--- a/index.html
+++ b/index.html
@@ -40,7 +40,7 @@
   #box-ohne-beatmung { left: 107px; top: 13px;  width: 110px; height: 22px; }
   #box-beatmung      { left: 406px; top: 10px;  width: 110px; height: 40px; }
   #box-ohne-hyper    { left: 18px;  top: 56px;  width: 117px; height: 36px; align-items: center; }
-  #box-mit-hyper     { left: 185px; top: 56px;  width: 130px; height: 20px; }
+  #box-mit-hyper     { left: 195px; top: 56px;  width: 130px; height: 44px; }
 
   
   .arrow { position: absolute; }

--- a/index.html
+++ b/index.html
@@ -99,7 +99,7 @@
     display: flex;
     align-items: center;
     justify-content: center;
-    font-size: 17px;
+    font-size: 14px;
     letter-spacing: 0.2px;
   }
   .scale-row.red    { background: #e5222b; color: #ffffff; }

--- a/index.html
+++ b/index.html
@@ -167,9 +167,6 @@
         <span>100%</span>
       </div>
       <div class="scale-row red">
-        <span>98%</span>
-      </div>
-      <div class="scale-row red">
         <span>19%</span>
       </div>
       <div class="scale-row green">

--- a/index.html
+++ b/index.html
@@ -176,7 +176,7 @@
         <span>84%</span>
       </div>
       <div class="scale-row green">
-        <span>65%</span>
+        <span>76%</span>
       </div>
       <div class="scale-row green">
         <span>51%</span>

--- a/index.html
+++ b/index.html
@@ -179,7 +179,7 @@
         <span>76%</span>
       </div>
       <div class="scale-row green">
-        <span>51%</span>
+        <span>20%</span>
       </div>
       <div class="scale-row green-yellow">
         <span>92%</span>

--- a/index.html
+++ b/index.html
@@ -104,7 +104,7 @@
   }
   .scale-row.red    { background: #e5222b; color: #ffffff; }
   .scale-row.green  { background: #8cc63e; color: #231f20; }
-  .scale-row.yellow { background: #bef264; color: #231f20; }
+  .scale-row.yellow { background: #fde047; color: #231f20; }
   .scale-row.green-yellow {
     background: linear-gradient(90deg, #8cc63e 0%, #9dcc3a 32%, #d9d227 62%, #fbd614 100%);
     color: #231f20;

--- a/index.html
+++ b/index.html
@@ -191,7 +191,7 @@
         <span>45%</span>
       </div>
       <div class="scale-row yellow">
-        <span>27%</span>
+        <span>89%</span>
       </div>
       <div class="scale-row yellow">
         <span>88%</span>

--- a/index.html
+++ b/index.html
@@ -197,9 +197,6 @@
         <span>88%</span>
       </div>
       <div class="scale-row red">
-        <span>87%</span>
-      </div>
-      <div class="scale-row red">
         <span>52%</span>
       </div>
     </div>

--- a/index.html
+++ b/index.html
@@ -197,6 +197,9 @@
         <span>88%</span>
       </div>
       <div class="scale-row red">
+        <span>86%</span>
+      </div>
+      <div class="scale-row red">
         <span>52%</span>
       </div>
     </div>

* * *

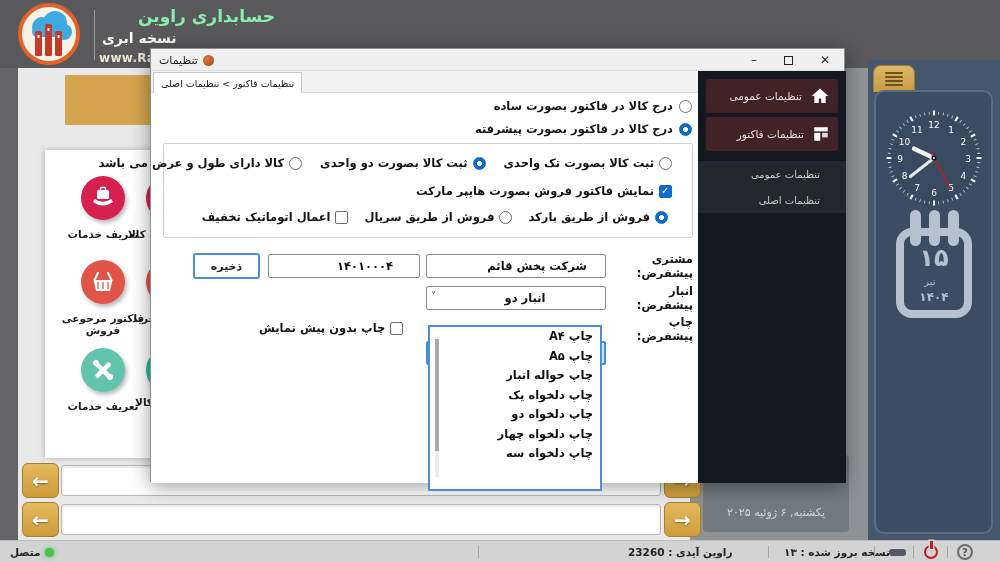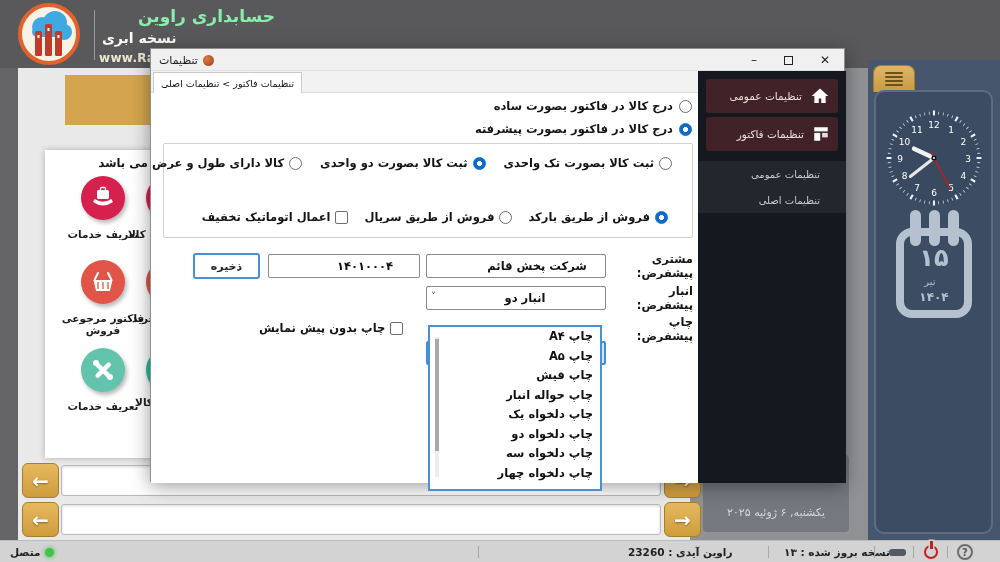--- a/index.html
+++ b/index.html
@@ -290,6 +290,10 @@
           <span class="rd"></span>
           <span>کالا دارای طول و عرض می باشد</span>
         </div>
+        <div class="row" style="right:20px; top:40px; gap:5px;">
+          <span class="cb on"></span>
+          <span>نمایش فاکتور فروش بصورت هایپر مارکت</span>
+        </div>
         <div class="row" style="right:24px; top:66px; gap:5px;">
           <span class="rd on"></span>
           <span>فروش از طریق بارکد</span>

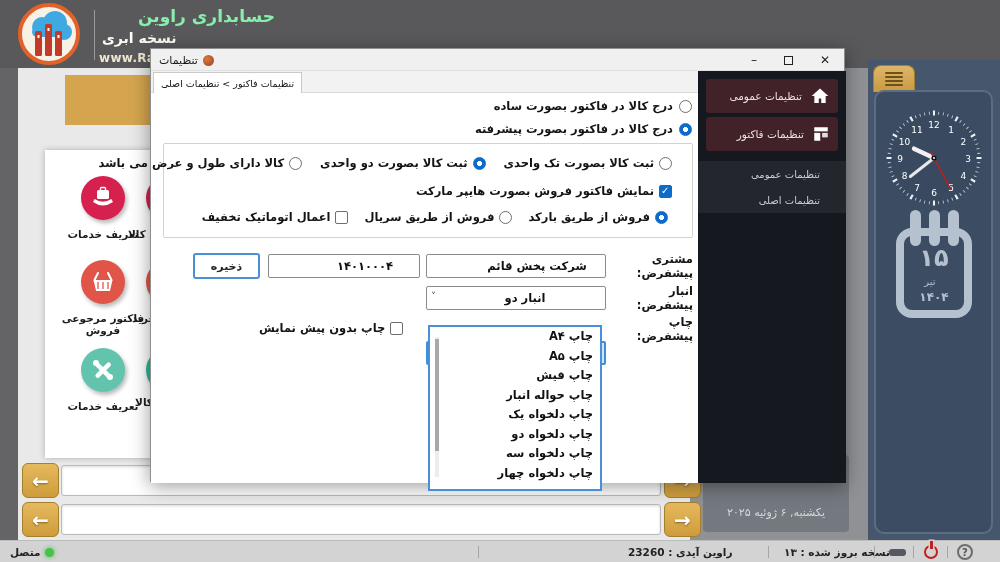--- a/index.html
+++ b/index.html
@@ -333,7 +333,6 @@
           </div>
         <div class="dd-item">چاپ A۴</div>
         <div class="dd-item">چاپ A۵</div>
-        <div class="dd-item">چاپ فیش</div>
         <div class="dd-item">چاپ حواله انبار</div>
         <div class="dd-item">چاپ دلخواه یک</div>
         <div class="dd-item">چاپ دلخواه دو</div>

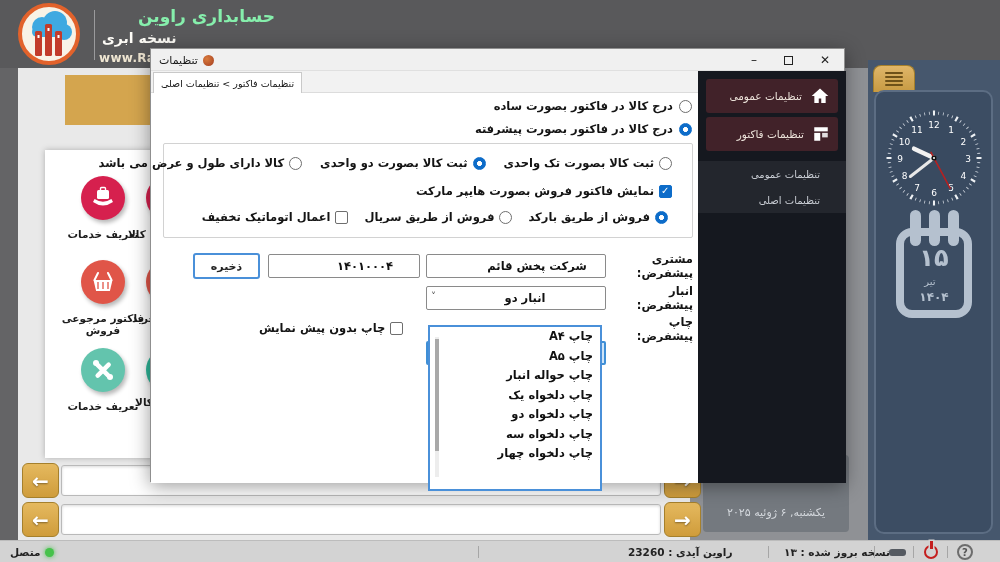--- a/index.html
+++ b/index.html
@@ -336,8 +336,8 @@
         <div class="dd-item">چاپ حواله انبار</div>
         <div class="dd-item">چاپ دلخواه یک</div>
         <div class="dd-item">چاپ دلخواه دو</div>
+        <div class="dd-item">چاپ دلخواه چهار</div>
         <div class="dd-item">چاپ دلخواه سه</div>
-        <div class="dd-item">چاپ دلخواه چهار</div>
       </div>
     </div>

_WHAT TO DO_: Copy task for the entries above: every line with the string "width".

_SOLUTION BELOW_:
   #box-ohne-beatmung { left: 107px; top: 13px;  width: 110px; height: 22px; }
   #box-beatmung      { left: 406px; top: 10px;  width: 110px; height: 40px; }
   #box-ohne-hyper    { left: 18px;  top: 56px;  width: 117px; height: 36px; align-items: center; }
-  #box-mit-hyper     { left: 185px; top: 56px;  width: 130px; height: 20px; }
+  #box-mit-hyper     { left: 195px; top: 56px;  width: 130px; height: 44px; }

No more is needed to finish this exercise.